Second, they say that “test results should be statistically valid”. First of all, the expression is “statistically relevant”. Statistics (as I found out) is not a black and white game. Usually, limit criteria are selected somewhat arbitrarily (using “well accepted” values is common – however they are more a psychological factor than a mathematical one). Example: what is an acceptable error margin? 5%? 10%? 50%? There is no magic formula which can respond to that, it is largely determined by how you feel about risk.
Now this principle goes against the dynamic testing where it acknowledges that (given the complexity of the situation) only as little as 50 (!) samples might be tested for a particular test.

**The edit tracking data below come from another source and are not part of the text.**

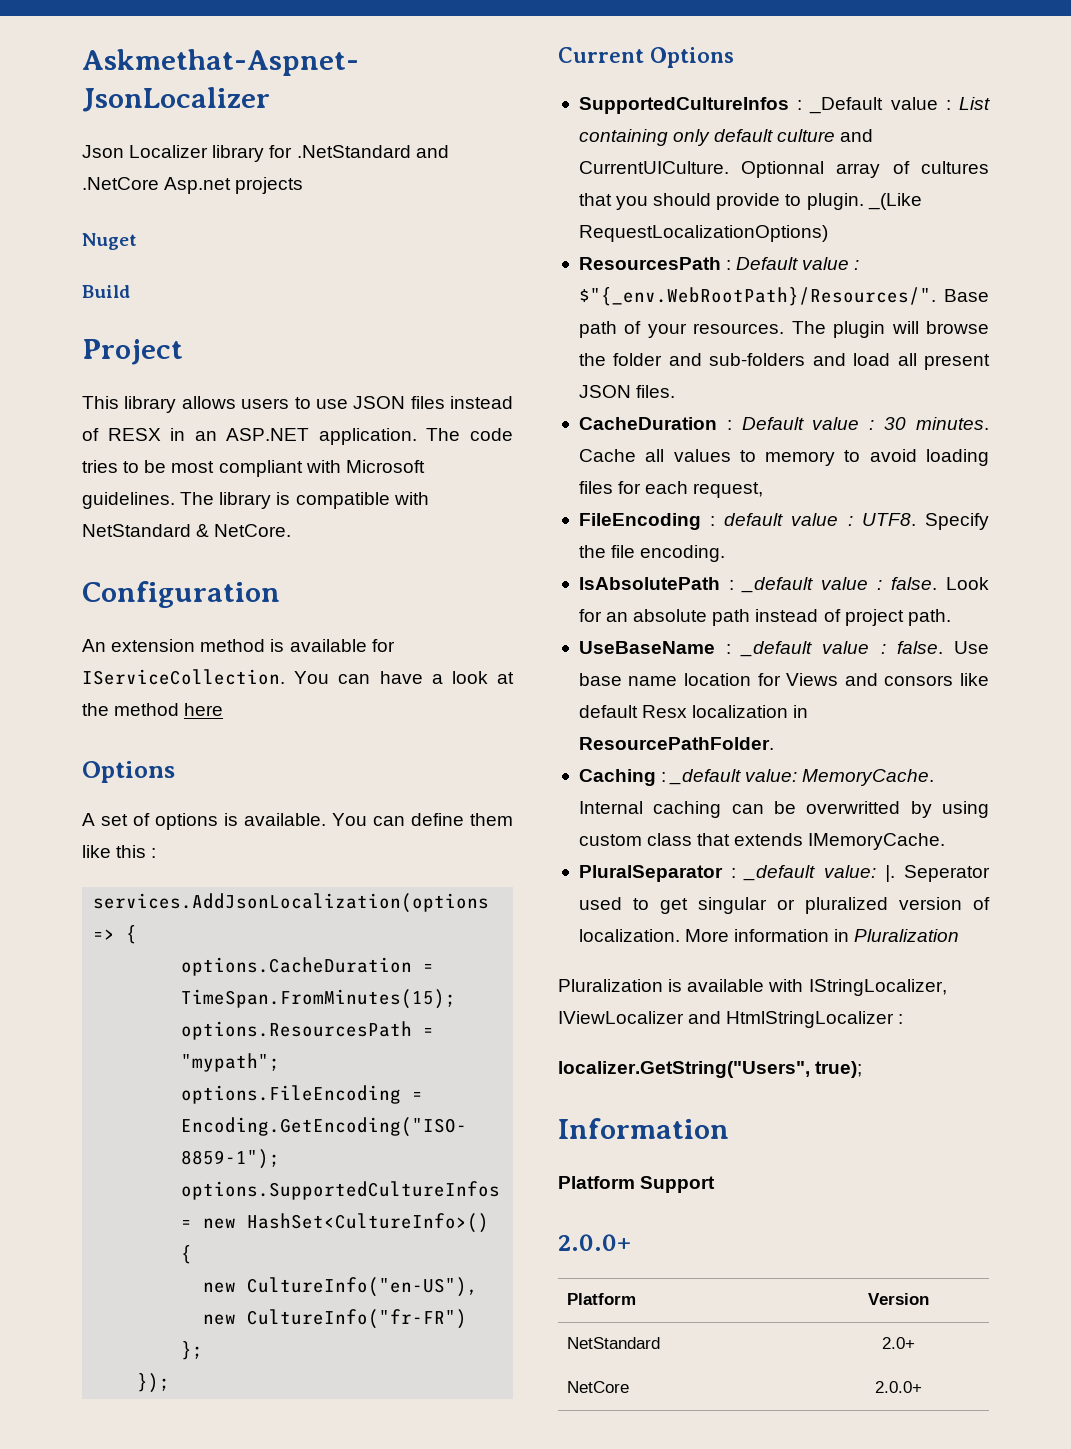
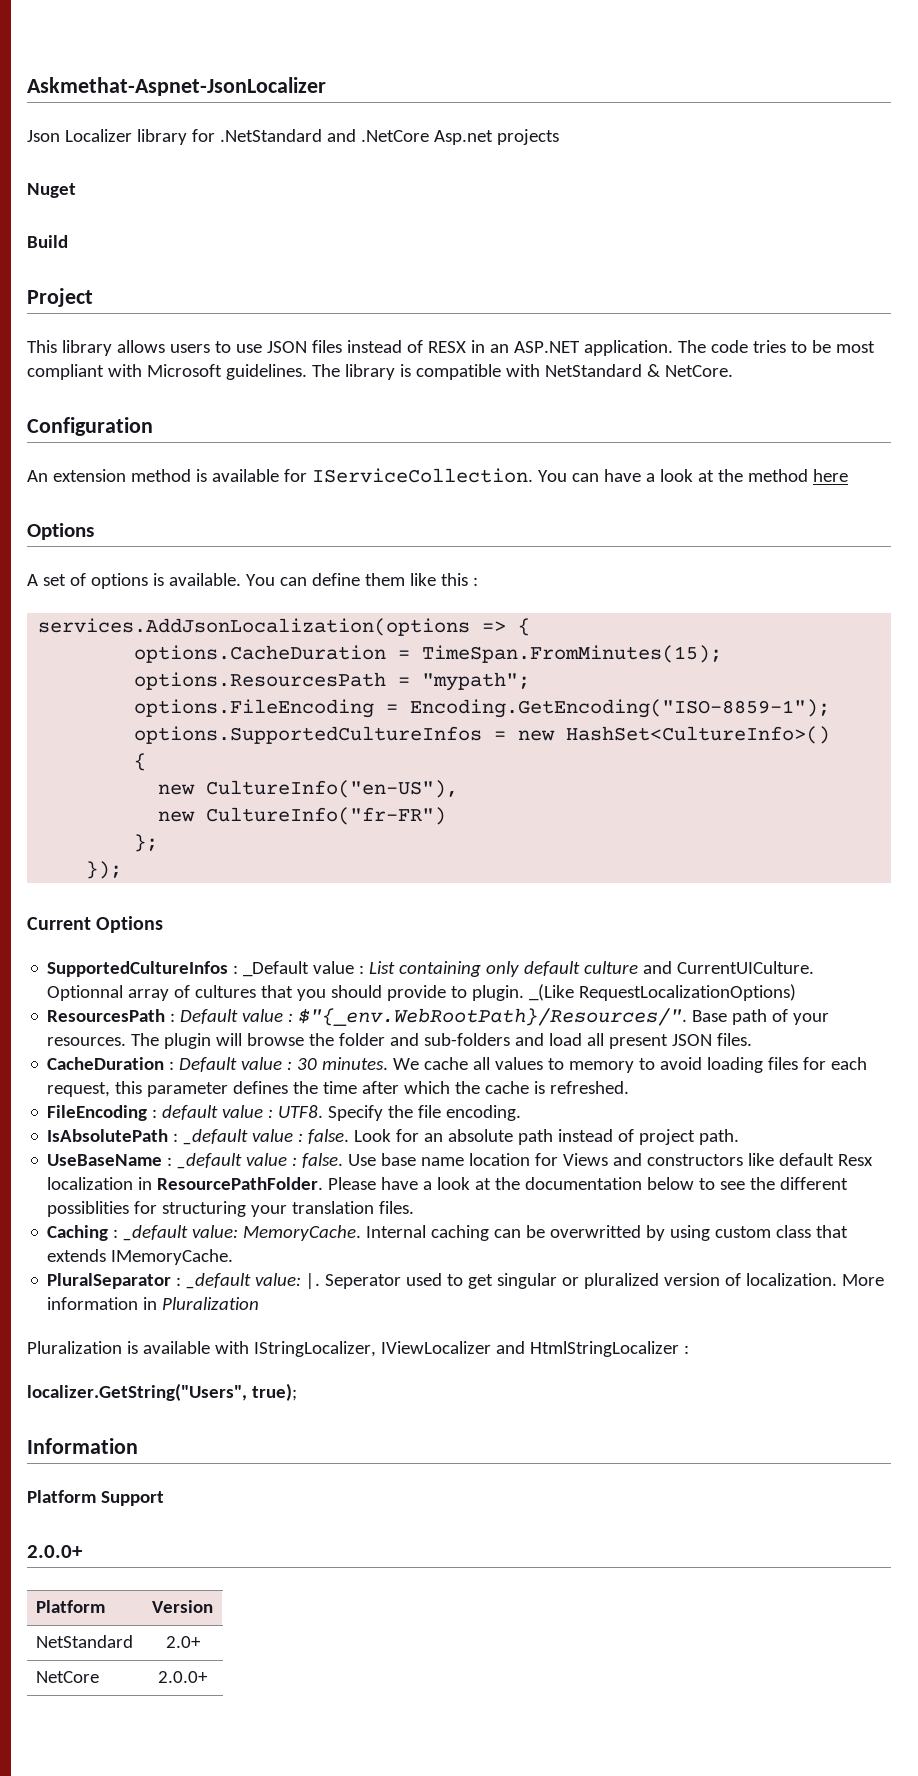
- Cache all values to memory to avoid loading files for each request,
+ We cache all values to memory to avoid loading files for each request, this parameter defines the time after which the cache is refreshed.
- Use base name location for Views and consors like default Resx localization in ResourcePathFolder.
+ Use base name location for Views and constructors like default Resx localization in ResourcePathFolder. Please have a look at the documentation below to see the different possiblities for structuring your translation files.

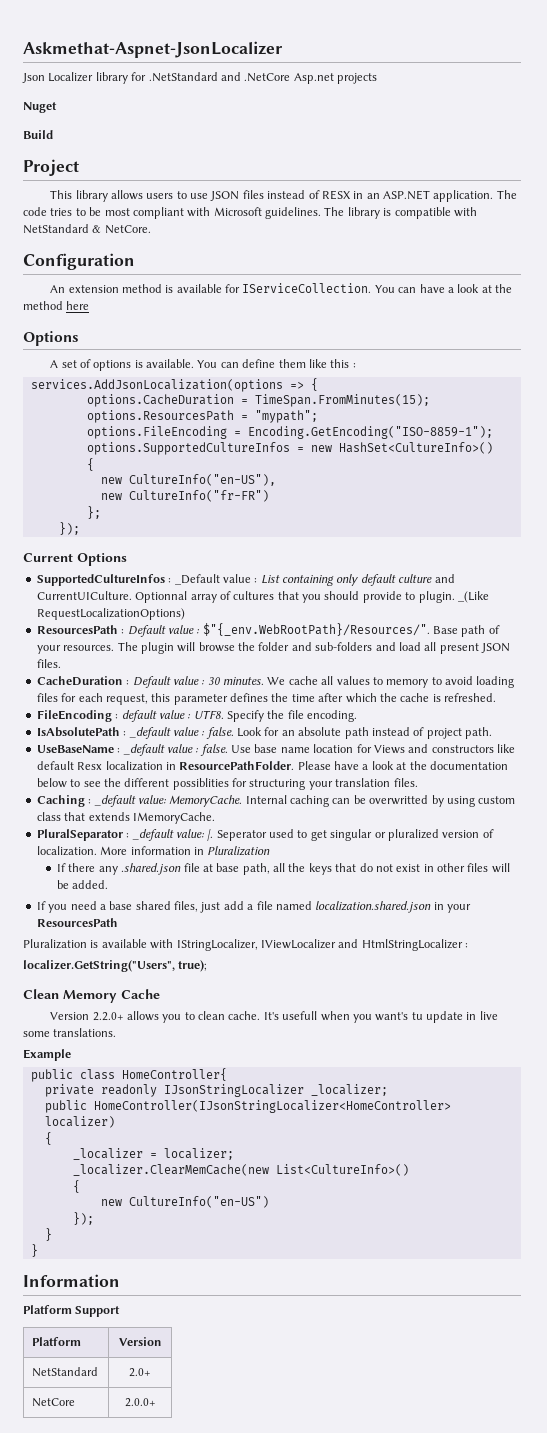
+ If there any .shared.json file at base path, all the keys that do not exist in other files will be added.
+ If you need a base shared files, just add a file named localization.shared.json in your ResourcesPath
+ Clean Memory Cache
+ Version 2.2.0+ allows you to clean cache. It's usefull when you want's tu update in live some translations.
+ Example
+ public class HomeController{
+ private readonly IJsonStringLocalizer _localizer;
+ public HomeController(IJsonStringLocalizer<HomeController> localizer)
+ {
+ _localizer = localizer;
+ _localizer.ClearMemCache(new List<CultureInfo>()
+ {
+ new CultureInfo("en-US")
+ });
+ }
+ }
  Platform Support
- 2.0.0+

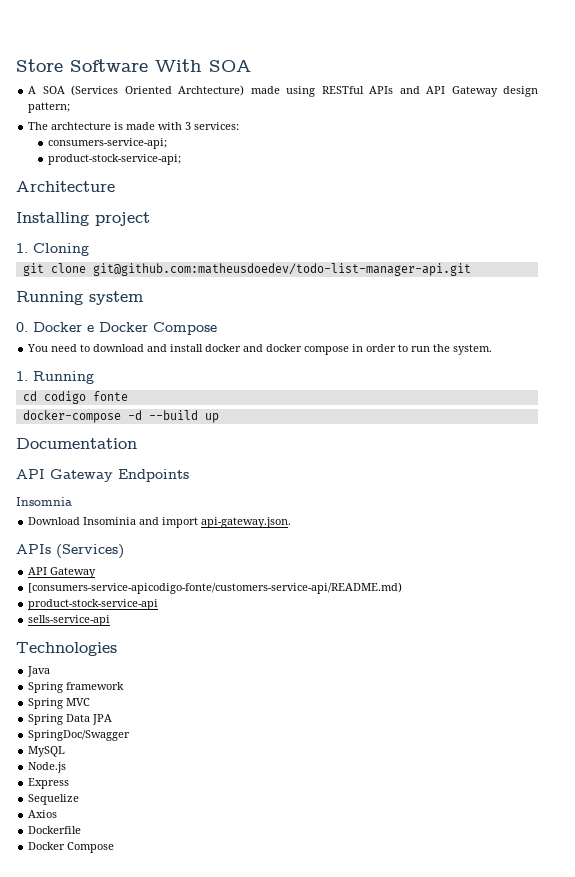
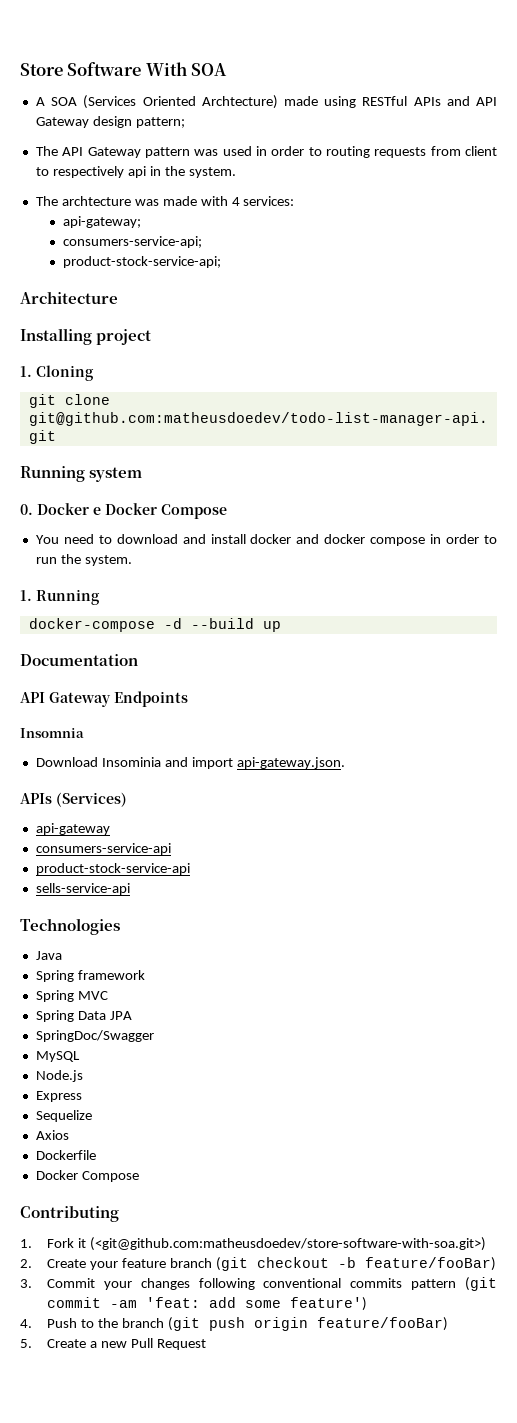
+ The API Gateway pattern was used in order to routing requests from client to respectively api in the system.
- The archtecture is made with 3 services:
+ The archtecture was made with 4 services:
+ api-gateway;
- cd codigo fonte
  APIs (Services)
- API Gateway
- [consumers-service-apicodigo-fonte/customers-service-api/README.md)
+ api-gateway
+ consumers-service-api
+ Contributing
+ 1. Fork it (<git@github.com:matheusdoedev/store-software-with-soa.git>)
+ 2. Create your feature branch (git checkout -b feature/fooBar)
+ 3. Commit your changes following conventional commits pattern (git commit -am 'feat: add some feature')
+ 4. Push to the branch (git push origin feature/fooBar)
+ 5. Create a new Pull Request

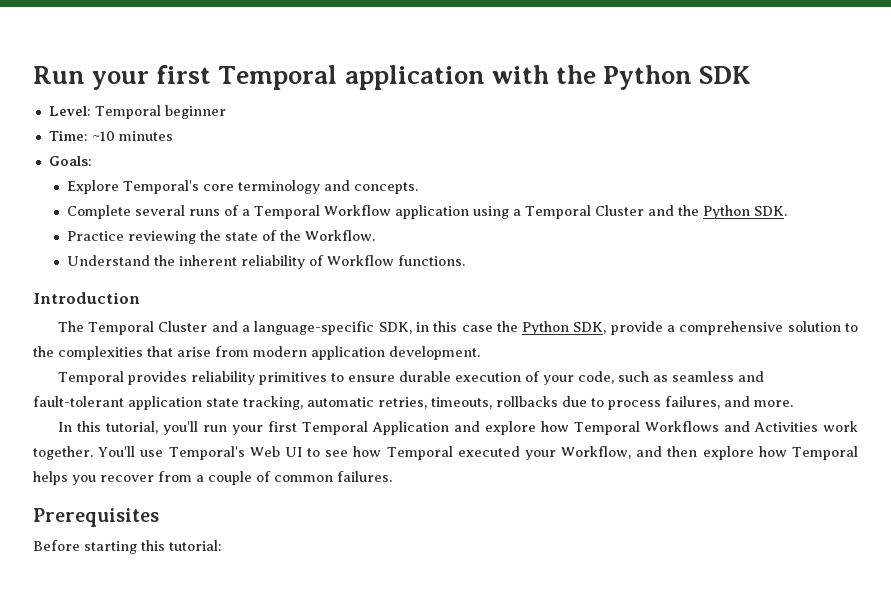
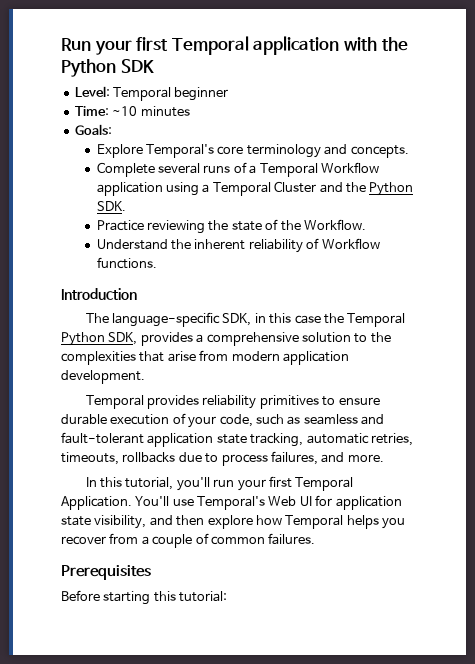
- The Temporal Cluster and a language-specific SDK, in this case the Python SDK, provide a comprehensive solution to the complexities that arise from modern application development.
+ The language-specific SDK, in this case the Temporal Python SDK, provides a comprehensive solution to the complexities that arise from modern application development.
- In this tutorial, you'll run your first Temporal Application and explore how Temporal Workflows and Activities work together.
+ In this tutorial, you'll run your first Temporal Application.
- You'll use Temporal's Web UI to see how Temporal executed your Workflow, and then explore how Temporal helps you recover from a couple of common failures.
+ You'll use Temporal's Web UI for application state visibility, and then explore how Temporal helps you recover from a couple of common failures.

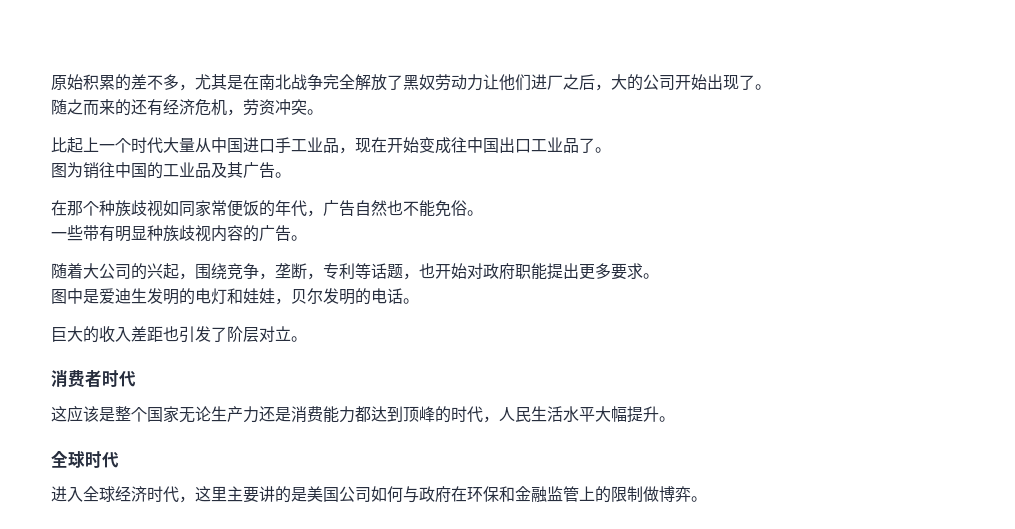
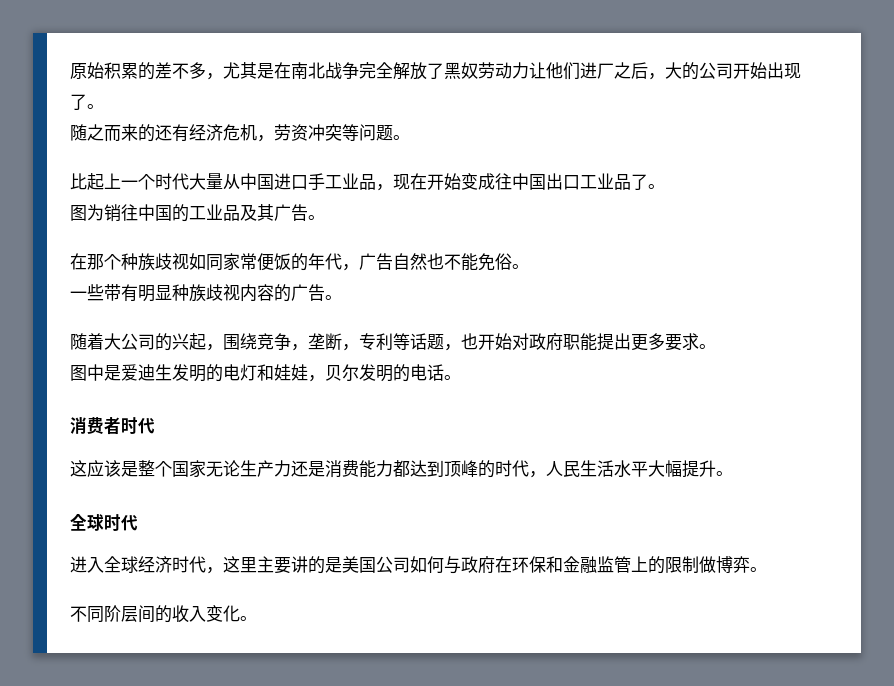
- 随之而来的还有经济危机，劳资冲突。
+ 随之而来的还有经济危机，劳资冲突等问题。
- 巨大的收入差距也引发了阶层对立。
+ 不同阶层间的收入变化。

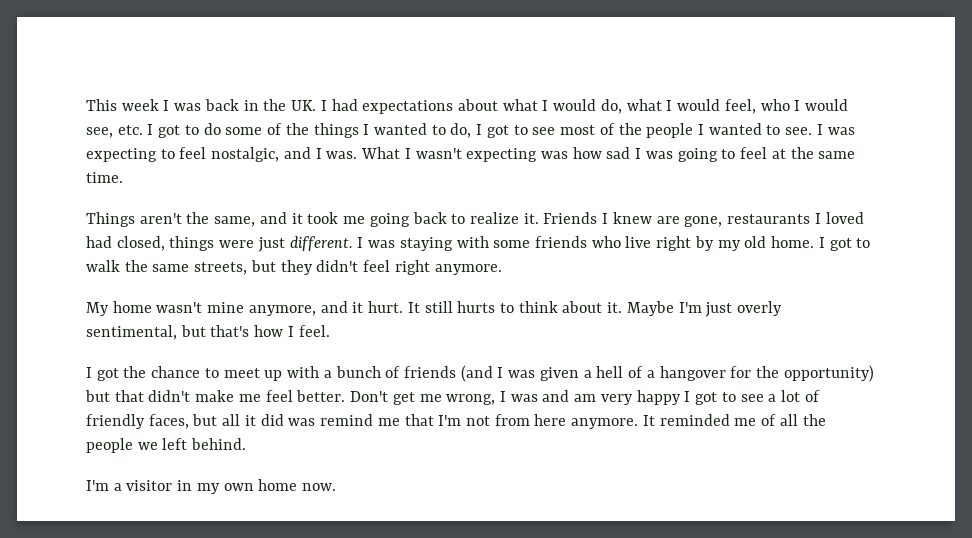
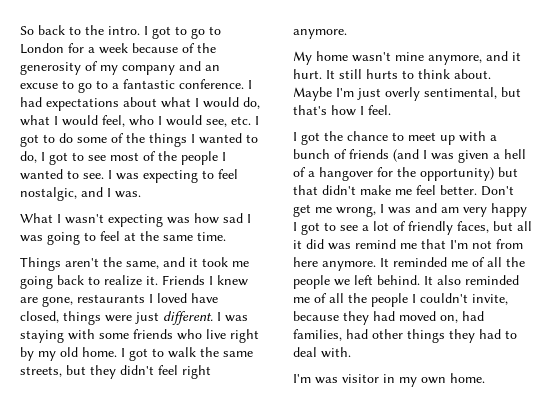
- This week I was back in the UK. I had expectations about what I would do, what I would feel, who I would see, etc. I got to do some of the things I wanted to do, I got to see most of the people I wanted to see.
+ So back to the intro. I got to go to London for a week because of the generosity of my company and an excuse to go to a fantastic conference. I had expectations about what I would do, what I would feel, who I would see, etc. I got to do some of the things I wanted to do, I got to see most of the people I wanted to see.
- I was expecting to feel nostalgic, and I was. What I wasn't expecting was how sad I was going to feel at the same time.
+ I was expecting to feel nostalgic, and I was.
+ What I wasn't expecting was how sad I was going to feel at the same time.
- Friends I knew are gone, restaurants I loved had closed, things were just different.
+ Friends I knew are gone, restaurants I loved have closed, things were just different.
- It still hurts to think about it.
+ It still hurts to think about.
- It reminded me of all the people we left behind.
- I'm a visitor in my own home now.
+ It reminded me of all the people we left behind. It also reminded me of all the people I couldn't invite, because they had moved on, had families, had other things they had to deal with.
+ I'm was visitor in my own home.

Given that each month more 100 000 new (undetected) samples appear (and this is a conservative number), this sample set is utterly insignificant.
One response to “Anti Malware Testing Guidelines”
Well, there’s nothing wrong with not wanting to be wrong. 😉 There was certainly an element in the review process of not wanting to be too specific or prescriptive: the idea is to improve the general understanding and standard of testing rather than to homogenize it.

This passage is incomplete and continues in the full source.